PROVIDED INFORMATION below:
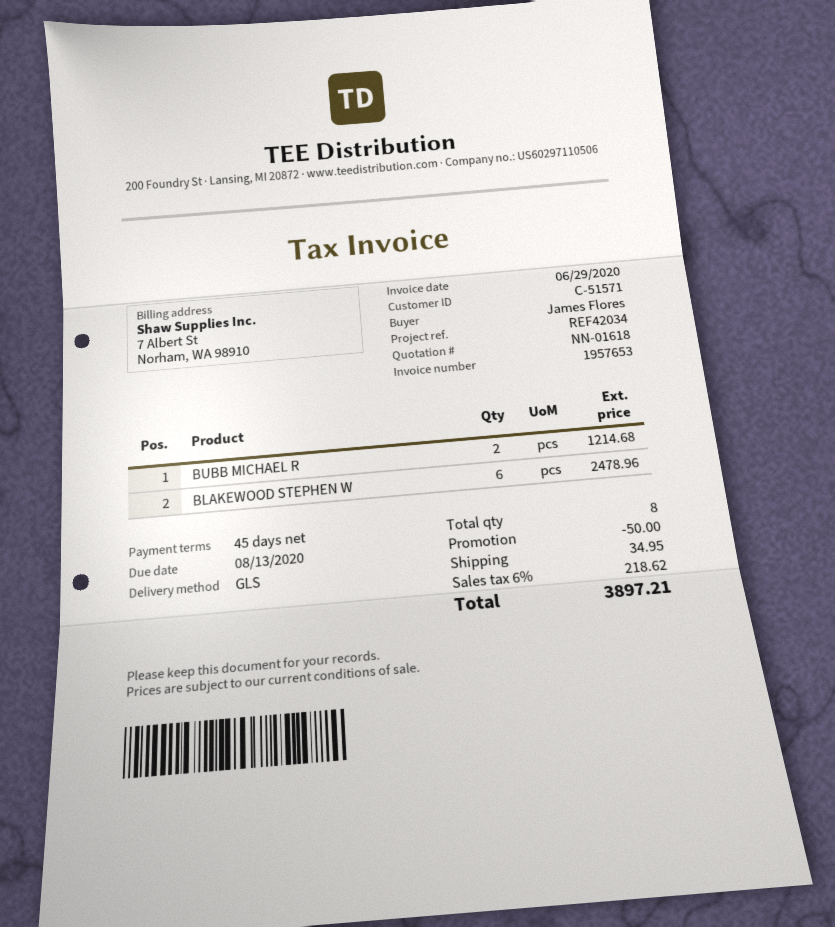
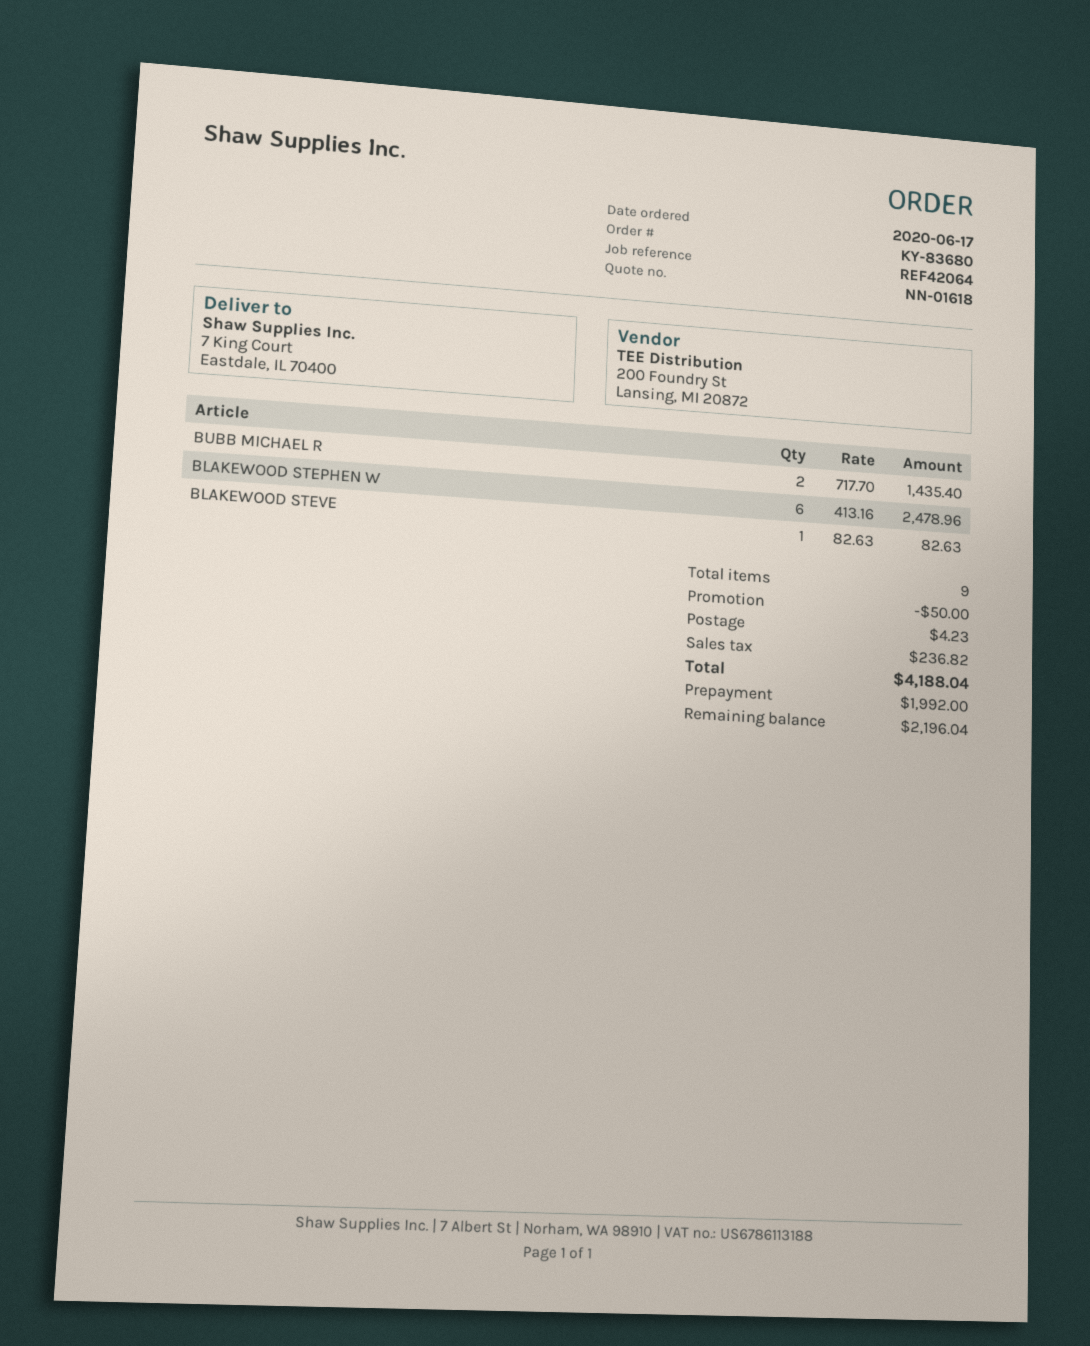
reference: REF42034 -> REF42064
BUBB MICHAEL R: 2 for 1214.68 -> 2 for 1435.40
BLAKEWOOD STEVE: none -> 1 for 82.63
total quantity: 8 -> 9
shipping: 34.95 -> 4.23
tax: 218.62 -> 236.82
total: 3897.21 -> 4188.04

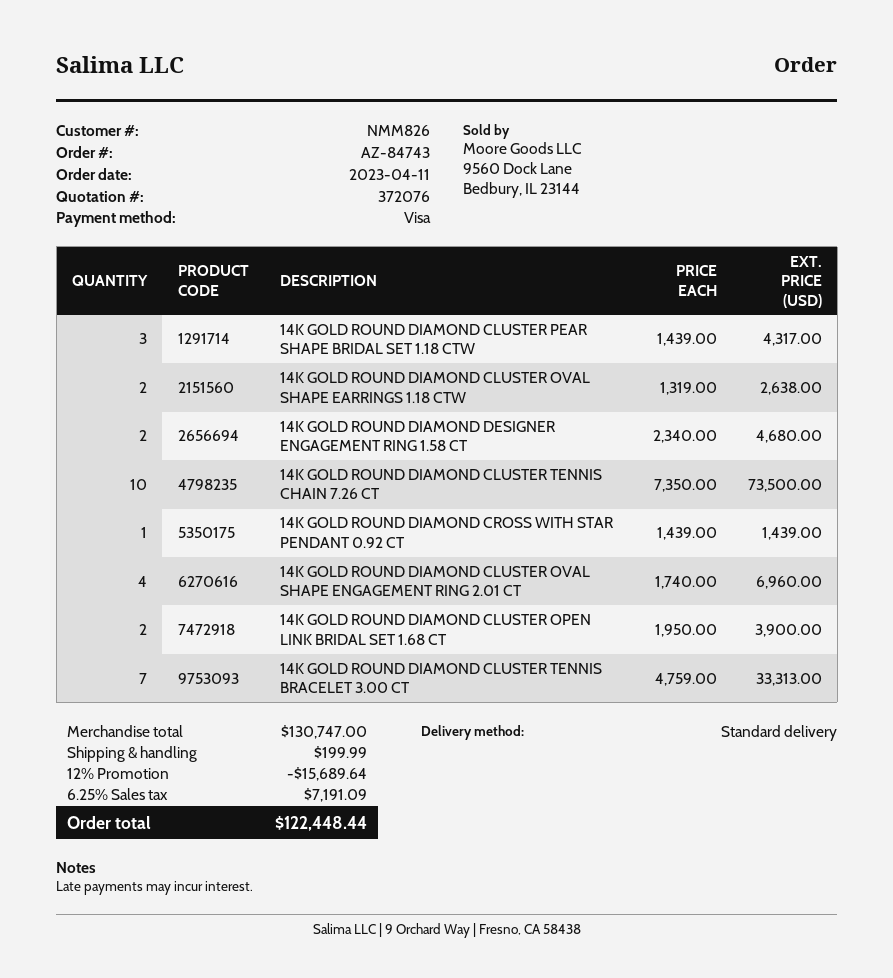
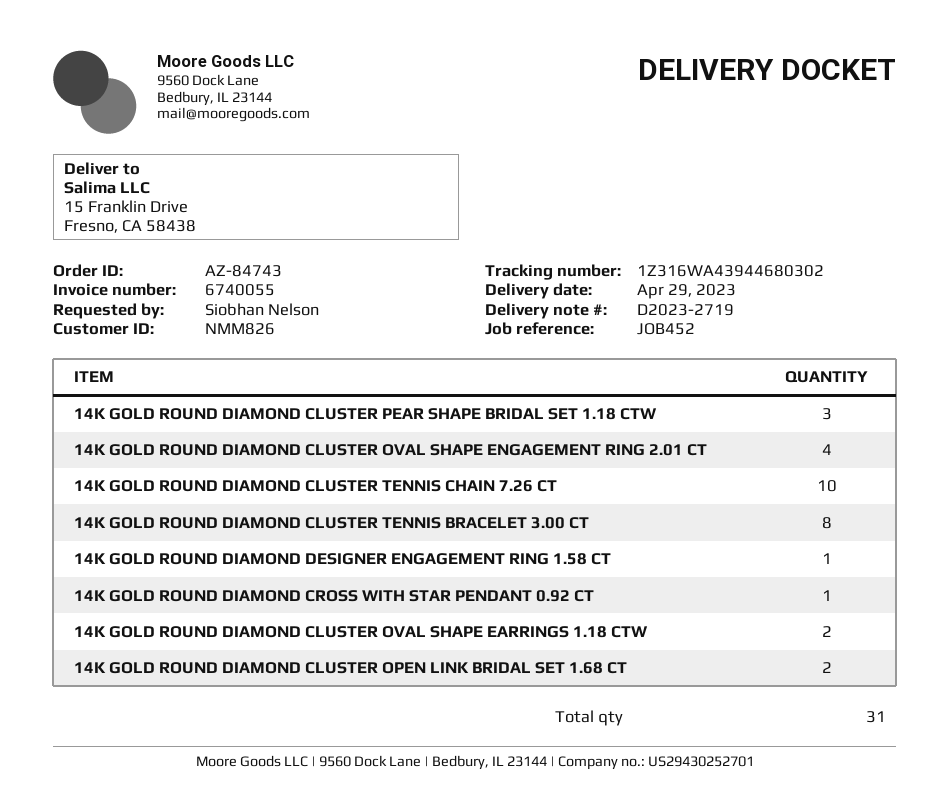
14K GOLD ROUND DIAMOND DESIGNER ENGAGEMENT RING 1.58 CT: 2 -> 1
14K GOLD ROUND DIAMOND CLUSTER TENNIS BRACELET 3.00 CT: 7 -> 8

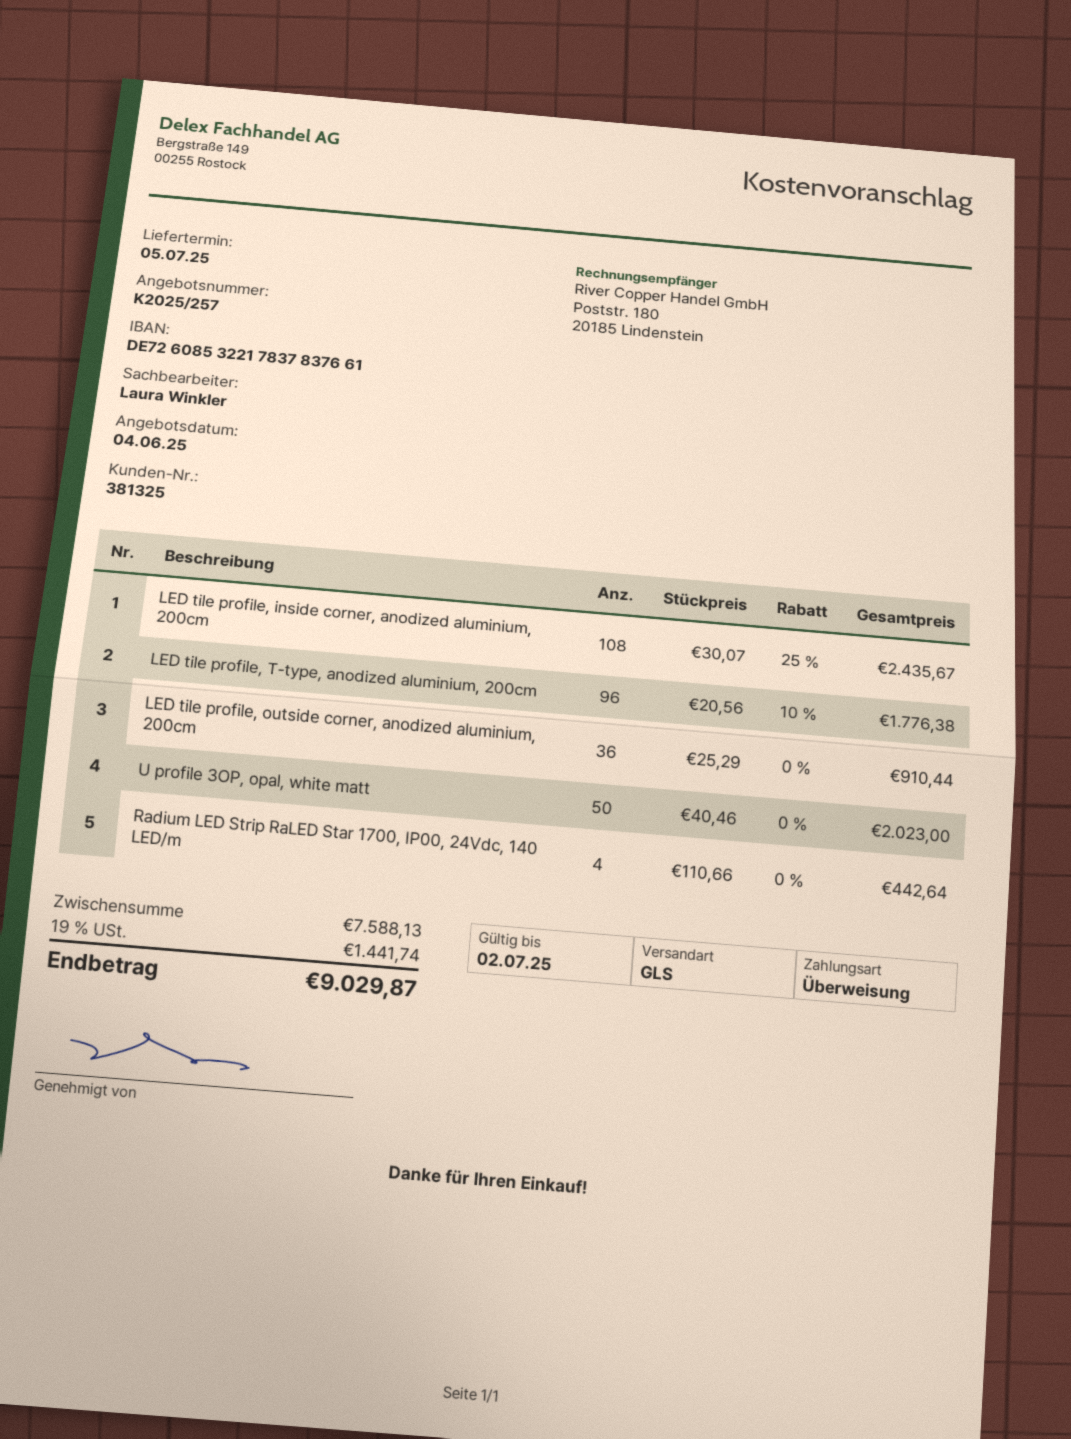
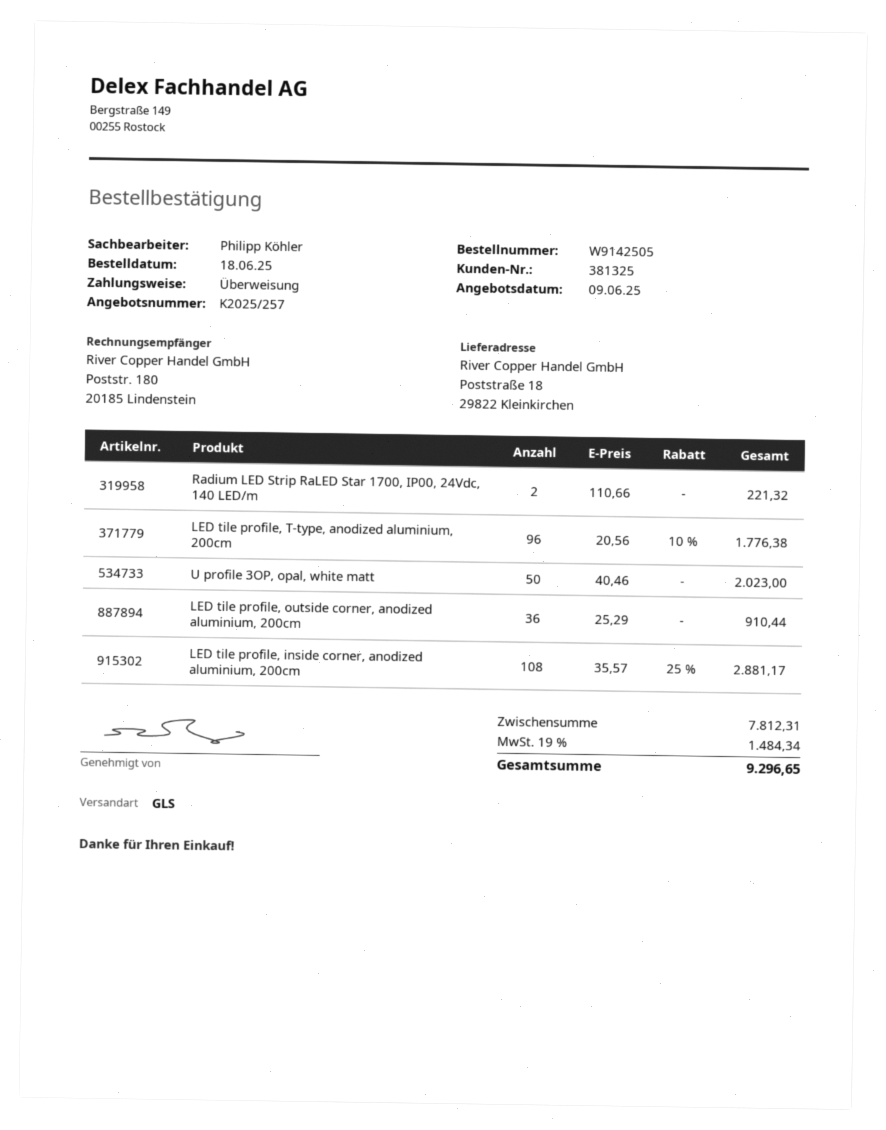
quote date: 2025-06-04 -> 2025-06-09
sales rep: Laura Winkler -> Philipp Köhler
LED tile profile, inside corner, anodized aluminium, 200cm: 108 x 30.07 - 25% = 2435.67 -> 108 x 35.57 - 25% = 2881.17
Radium LED Strip RaLED Star 1700, IP00, 24Vdc, 140 LED/m: 4 x 110.66 = 442.64 -> 2 x 110.66 = 221.32
subtotal: 7588.13 -> 7812.31
tax: 19% = 1441.74 -> 19% = 1484.34
total: 9029.87 -> 9296.65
End of PROVIDED INFORMATION.
◆ TASK DESCRIPTION
In the records above, how many lines contain the string "GOLD"? Reply with the number only.

◆ ANSWER TO THIS EXERCISE
2